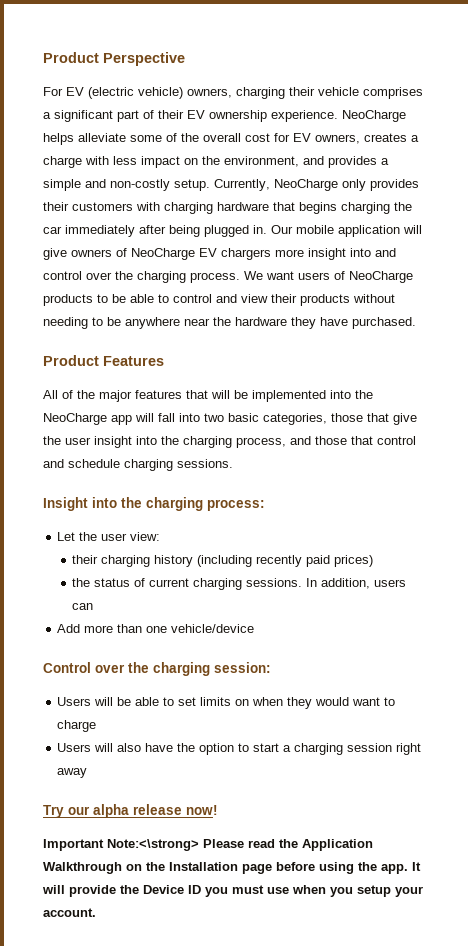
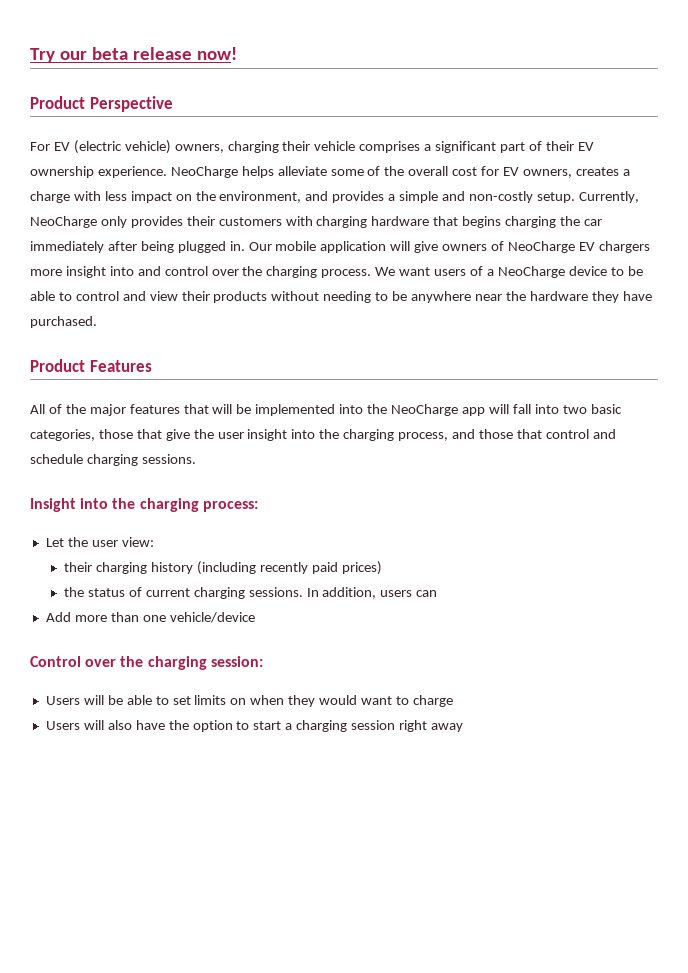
(43, 57) none -> [30,47,237,63] Try our beta release now! //
[349,271,413,283] [43,294,93,306] NeoCharge products -> [486,266,607,278] a NeoCharge device
[43,804,218,818] [43,839,373,851] [43,862,421,874] [42,885,423,897] [43,908,96,917] // Try our alpha release now! // Important Note:<\strong> Please read the Application Walkthrough on the Installation page before using the app. It will provide the Device ID you must use when you setup your account. -> (463, 727) none

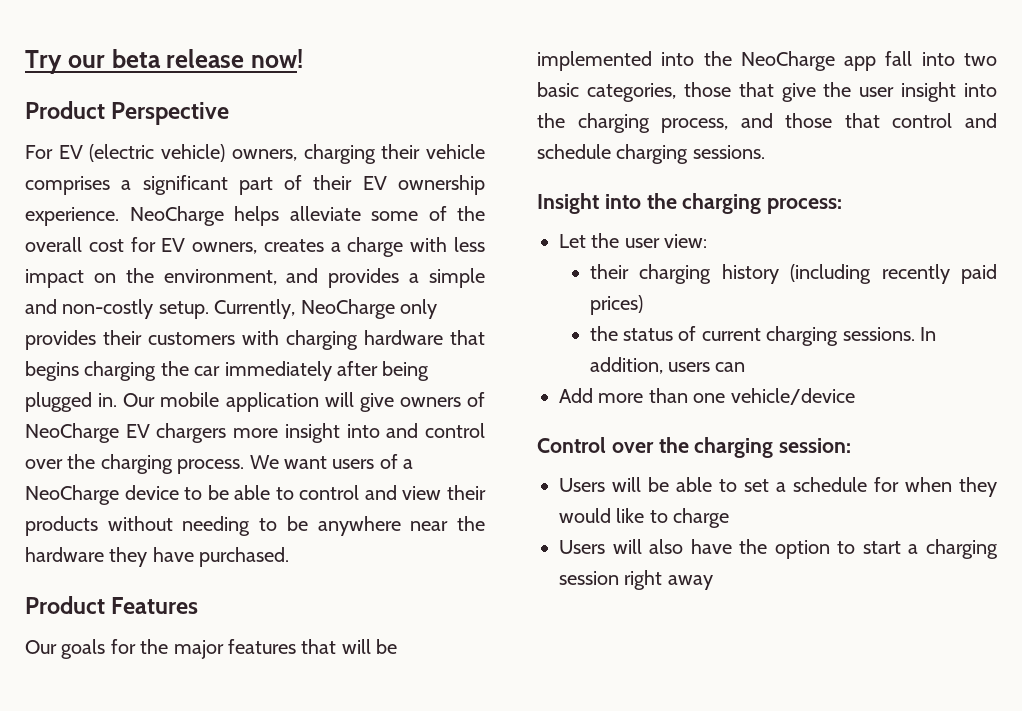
[30,404,62,414] All of -> [25,639,136,659] Our goals for
[488,404,509,414] will -> (877, 63) none
[194,695,247,705] limits on -> [776,477,899,492] a schedule for
[361,696,393,705] want -> [616,508,645,523] like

◆ **Exercise instructions**: Print the entire listing above verbatim. No picture should be included.

◆ **Output for this exercise**:
(43, 57) none -> [30,47,237,63] Try our beta release now! //
[349,271,413,283] [43,294,93,306] NeoCharge products -> [486,266,607,278] a NeoCharge device
[43,804,218,818] [43,839,373,851] [43,862,421,874] [42,885,423,897] [43,908,96,917] // Try our alpha release now! // Important Note:<\strong> Please read the Application Walkthrough on the Installation page before using the app. It will provide the Device ID you must use when you setup your account. -> (463, 727) none

[30,404,62,414] All of -> [25,639,136,659] Our goals for
[488,404,509,414] will -> (877, 63) none
[194,695,247,705] limits on -> [776,477,899,492] a schedule for
[361,696,393,705] want -> [616,508,645,523] like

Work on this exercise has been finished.